→ DESCRIPTION OF THE TASK
Find "Air Wick Electrical" in the data below; transcribe the line it appears on and each line after it, exactly, to the end, and nothing else.

[Saved entries]
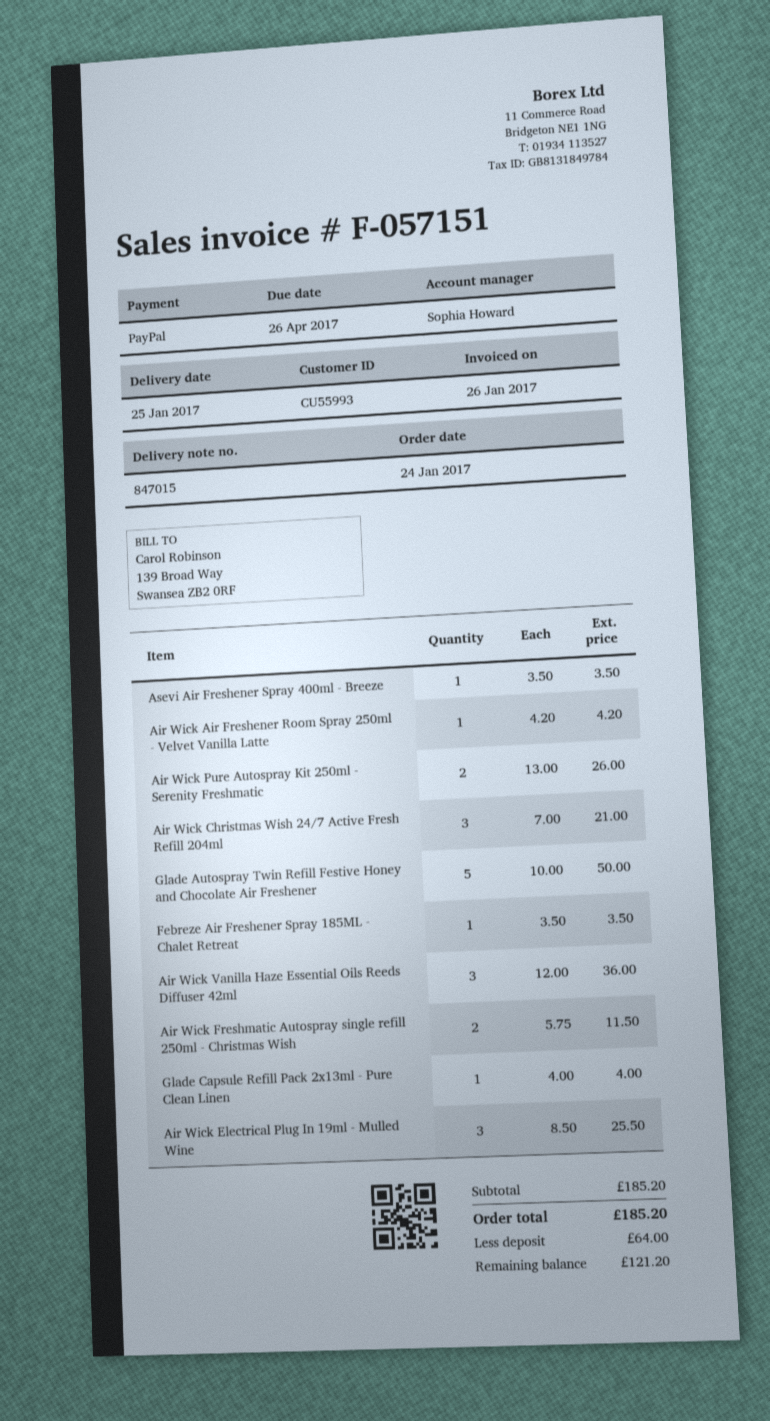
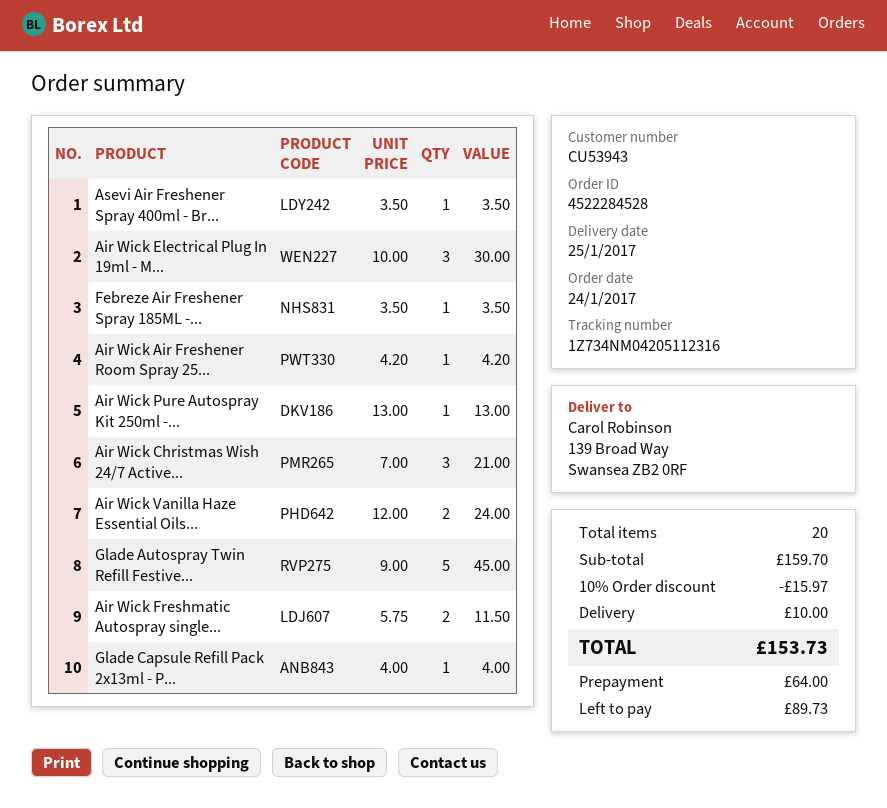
customer number: CU55993 -> CU53943
Air Wick Pure Autospray Kit 250ml - Serenity Freshmatic: 2 x 13.00 = 26.00 -> 1 x 13.00 = 13.00
Glade Autospray Twin Refill Festive Honey and Chocolate Air Freshener: 5 x 10.00 = 50.00 -> 5 x 9.00 = 45.00
Air Wick Vanilla Haze Essential Oils Reeds Diffuser 42ml: 3 x 12.00 = 36.00 -> 2 x 12.00 = 24.00
Air Wick Electrical Plug In 19ml - Mulled Wine: 3 x 8.50 = 25.50 -> 3 x 10.00 = 30.00
subtotal: 185.20 -> 159.70
discount: none -> 10% = 15.97
shipping: none -> 10.00
total: 185.20 -> 153.73
balance: 121.20 -> 89.73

→ YOUR RESPONSE
Air Wick Electrical Plug In 19ml - Mulled Wine: 3 x 8.50 = 25.50 -> 3 x 10.00 = 30.00
subtotal: 185.20 -> 159.70
discount: none -> 10% = 15.97
shipping: none -> 10.00
total: 185.20 -> 153.73
balance: 121.20 -> 89.73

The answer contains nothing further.